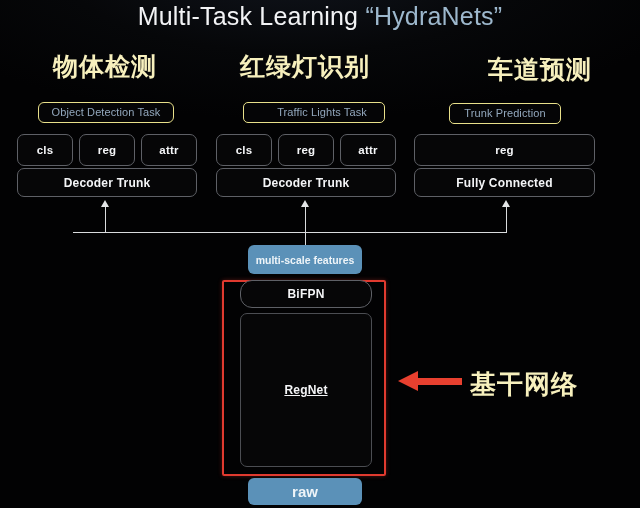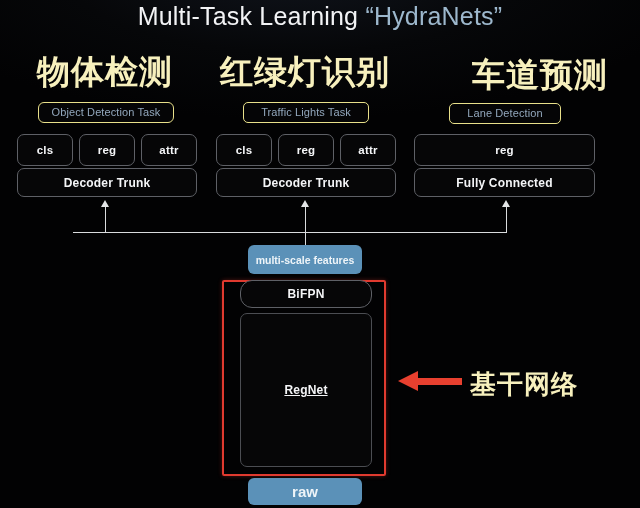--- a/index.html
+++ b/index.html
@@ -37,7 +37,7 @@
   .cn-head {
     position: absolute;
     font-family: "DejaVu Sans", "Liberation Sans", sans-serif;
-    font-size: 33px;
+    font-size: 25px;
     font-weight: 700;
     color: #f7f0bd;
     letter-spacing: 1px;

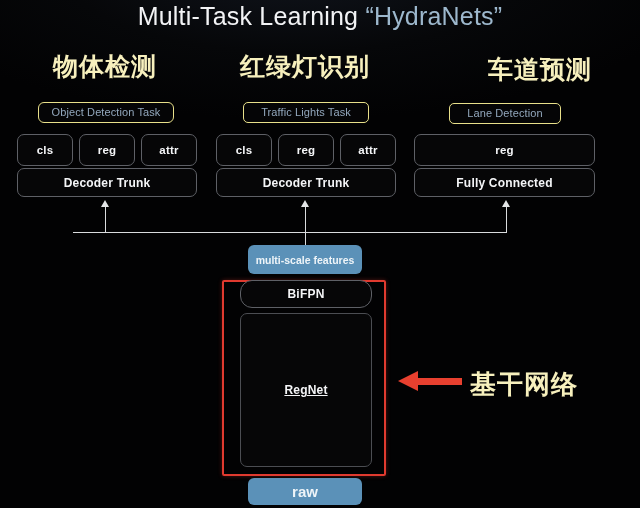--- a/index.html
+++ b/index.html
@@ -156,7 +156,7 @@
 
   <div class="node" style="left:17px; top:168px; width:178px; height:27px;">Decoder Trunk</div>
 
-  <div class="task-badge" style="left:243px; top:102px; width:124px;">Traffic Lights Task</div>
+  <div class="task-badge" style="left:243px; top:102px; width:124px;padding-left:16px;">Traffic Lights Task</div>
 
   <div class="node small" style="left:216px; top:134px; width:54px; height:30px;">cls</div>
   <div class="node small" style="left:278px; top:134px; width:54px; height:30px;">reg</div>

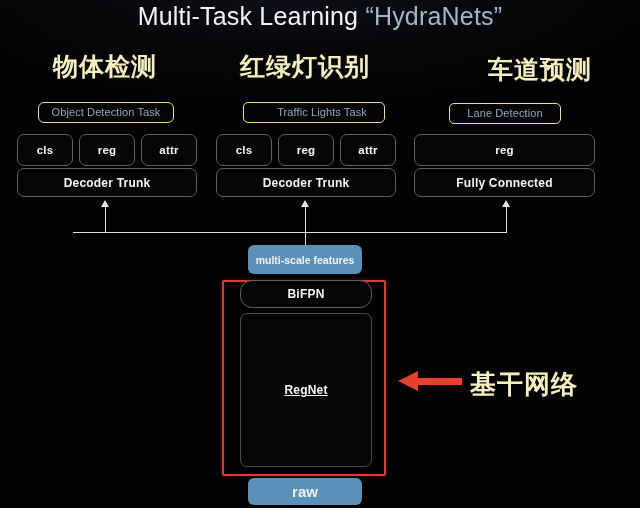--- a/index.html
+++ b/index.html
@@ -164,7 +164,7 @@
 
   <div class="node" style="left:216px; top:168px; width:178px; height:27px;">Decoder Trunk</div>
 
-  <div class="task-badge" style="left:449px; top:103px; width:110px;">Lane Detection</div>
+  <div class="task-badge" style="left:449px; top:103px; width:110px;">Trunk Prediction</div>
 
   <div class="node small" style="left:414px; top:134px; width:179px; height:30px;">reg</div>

..............................

WHAT YOU NEED TO DO: Retype the entire listing exactly as it appears, dropping only the pictures.

ANSWER BOX:
--- a/index.html
+++ b/index.html
@@ -37,7 +37,7 @@
   .cn-head {
     position: absolute;
     font-family: "DejaVu Sans", "Liberation Sans", sans-serif;
-    font-size: 33px;
+    font-size: 25px;
     font-weight: 700;
     color: #f7f0bd;
     letter-spacing: 1px;

--- a/index.html
+++ b/index.html
@@ -156,7 +156,7 @@
 
   <div class="node" style="left:17px; top:168px; width:178px; height:27px;">Decoder Trunk</div>
 
-  <div class="task-badge" style="left:243px; top:102px; width:124px;">Traffic Lights Task</div>
+  <div class="task-badge" style="left:243px; top:102px; width:124px;padding-left:16px;">Traffic Lights Task</div>
 
   <div class="node small" style="left:216px; top:134px; width:54px; height:30px;">cls</div>
   <div class="node small" style="left:278px; top:134px; width:54px; height:30px;">reg</div>

--- a/index.html
+++ b/index.html
@@ -164,7 +164,7 @@
 
   <div class="node" style="left:216px; top:168px; width:178px; height:27px;">Decoder Trunk</div>
 
-  <div class="task-badge" style="left:449px; top:103px; width:110px;">Lane Detection</div>
+  <div class="task-badge" style="left:449px; top:103px; width:110px;">Trunk Prediction</div>
 
   <div class="node small" style="left:414px; top:134px; width:179px; height:30px;">reg</div>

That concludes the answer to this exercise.